Legge-quadro in materia di incendi boschivi
(Legge 21 novembre 2000, n. 353)
Art. 10. (Divieti, prescrizioni e sanzioni)
- Le zone boscate ed i pascoli i cui soprassuoli siano stati percorsi dal fuoco non possono avere
una destinazione diversa da quella preesistente all’incendio per almeno quindici anni. È
comunque consentita la costruzione di opere pubbliche necessarie alla salvaguardia della
pubblica incolumità e dell’ambiente. In tutti gli atti di compravendita di aree e immobili situati
nelle predette zone, stipulati entro quindici anni dagli eventi previsti dal presente comma,
deve essere espressamente richiamato il vincolo di cui al primo periodo, pena la nullità
dell’atto. È inoltre vietata per dieci anni, sui predetti soprassuoli, la realizzazione di edifici
nonché di strutture e infrastrutture finalizzate ad insediamenti civili ed attività produttive,
fatti salvi i casi in cui per detta realizzazione sia stata già rilasciata, in data precedente
l’incendio e sulla base degli strumenti urbanistici vigenti a tale data, la relativa autorizzazione
o concessione. Sono vietate per cinque anni, sui predetti soprassuoli, le attività di
rimboschimento e di ingegneria ambientale sostenute con risorse finanziarie pubbliche, salvo
specifica autorizzazione concessa dal Ministro dell’ambiente, per le aree naturali protette
statali, o dalla regione competente, negli altri casi, per documentate situazioni di dissesto
idrogeologico e nelle situazioni in cui sia urgente un intervento per la tutela di particolari
valori ambientali e paesaggistici.

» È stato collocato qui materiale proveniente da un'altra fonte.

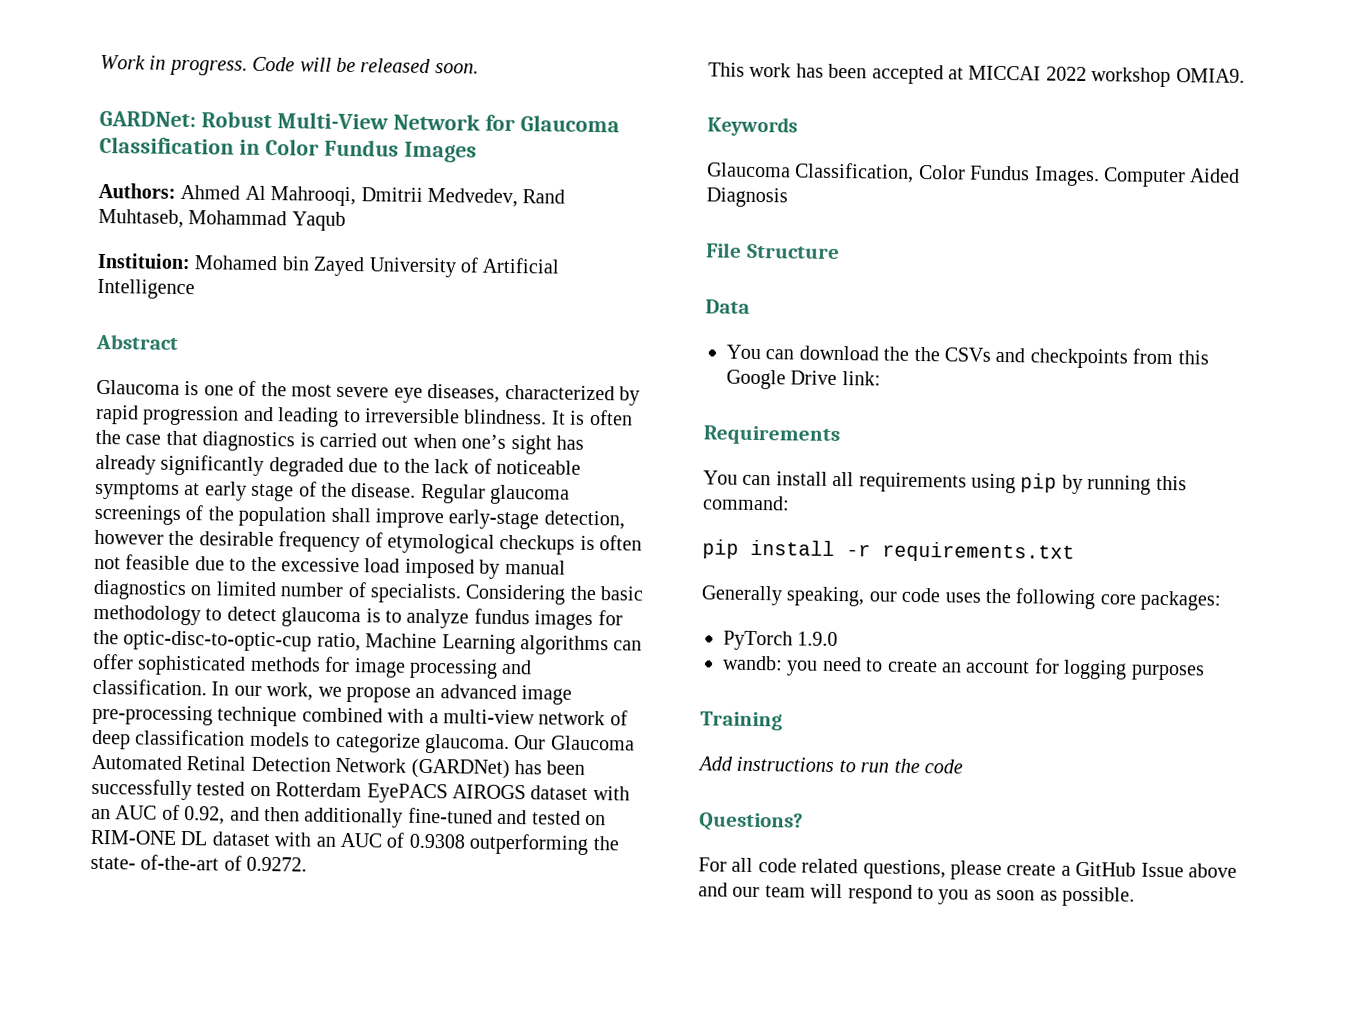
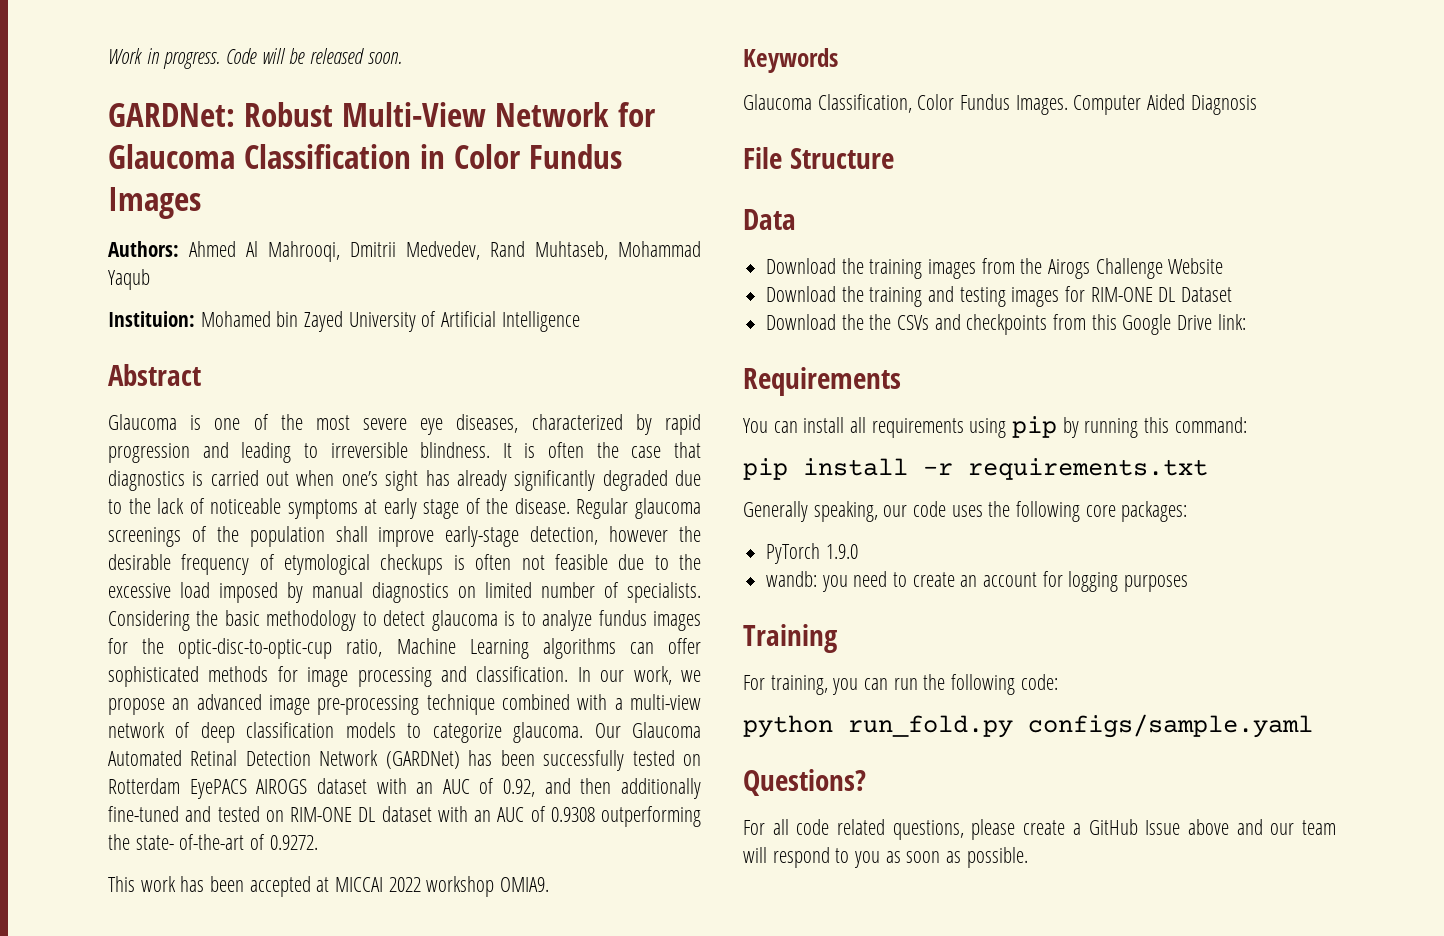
[726,344,879,361] You can download -> [766,258,1224,279] [766,286,1233,307] [766,314,837,330] Download the training images from the Airogs Challenge Website // Download the training and testing images for RIM-ONE DL Dataset // Download
[697,756,963,774] Add instructions to run the code -> [743,674,1058,695] [743,714,1313,738] For training, you can run the following code: // python run_fold.py configs/sample.yaml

Sono altresì vietati per dieci anni, limitatamente ai
soprassuoli delle zone boscate percorsi dal fuoco, il pascolo e la caccia.
- I comuni provvedono, entro novanta giorni dalla data di approvazione del piano regionale di
cui al comma 1 dell’articolo 3, a censire, tramite apposito catasto, i soprassuoli già percorsi
dal fuoco nell’ultimo quinquennio, avvalendosi anche dei rilievi effettuati dal Corpo forestale
dello Stato. Il catasto è aggiornato annualmente. L’elenco dei predetti soprassuoli deve
essere esposto per trenta giorni all’albo pretorio comunale, per eventuali osservazioni.
Decorso tale termine, i comuni valutano le osservazioni presentate ed approvano, entro i
successivi sessanta giorni, gli elenchi definitivi e le relative perimetrazioni. E’ ammessa la
revisione degli elenchi con la cancellazione delle prescrizioni relative ai divieti di cui al comma
1 solo dopo che siano trascorsi i periodi rispettivamente indicati, per ciascun divieto, dal
medesimo comma 1.
- Nel caso di trasgressioni al divieto di pascolo su soprassuoli delle zone boscate percorsi dal
fuoco ai sensi del comma 1 si applica una sanzione amministrativa, per ogni capo, non
inferiore a lire 60.000 e non superiore a lire 120.000 e nel caso di trasgressione al divieto di
caccia sui medesimi soprassuoli si applica una sanzione amministrativa non inferiore a lire
400.000 e non superiore a lire 800.000.
- Nel caso di trasgressioni al divieto di realizzazione di edifici nonché di strutture e
infrastrutture finalizzate ad insediamenti civili ed attività produttive su soprassuoli percorsi
dal fuoco ai sensi del comma 1, si applica l’articolo 20, primo comma, lettera c), della legge
28 febbraio 1985, n. 47. Il giudice, nella sentenza di condanna, dispone la demolizione
dell’opera e il ripristino dello stato dei luoghi a spese del responsabile.
- Nelle aree e nei periodi a rischio di incendio boschivo sono vietate tutte le azioni, individuate
ai sensi dell’articolo 3, comma 3, lettera f), determinanti anche solo potenzialmente l’innesco
di incendio.
- Per le trasgressioni ai divieti di cui al comma 5 si applica la sanzione amministrativa del
pagamento di una somma non inferiore a lire 2.000.000 e non superiore a lire 20.000.000.
Tali sanzioni sono raddoppiate nel caso in cui il responsabile appartenga a una delle categorie
descritte all’articolo 7, commi 3 e 6.
- In caso di trasgressioni ai divieti di cui al comma 5 da parte di esercenti attività turistiche,
oltre alla sanzione di cui al comma 6, è disposta la revoca della licenza, dell’autorizzazione o
del provvedimento amministrativo che consente l’esercizio dell’attività.
- In ogni caso si applicano le disposizioni dell’articolo 18 della legge 8 luglio 1986, n. 349, sul
diritto al risarcimento del danno ambientale, alla cui determinazione concorrono l’ammontare
delle spese sostenute per la lotta attiva e la stima dei danni al soprassuolo e al suolo.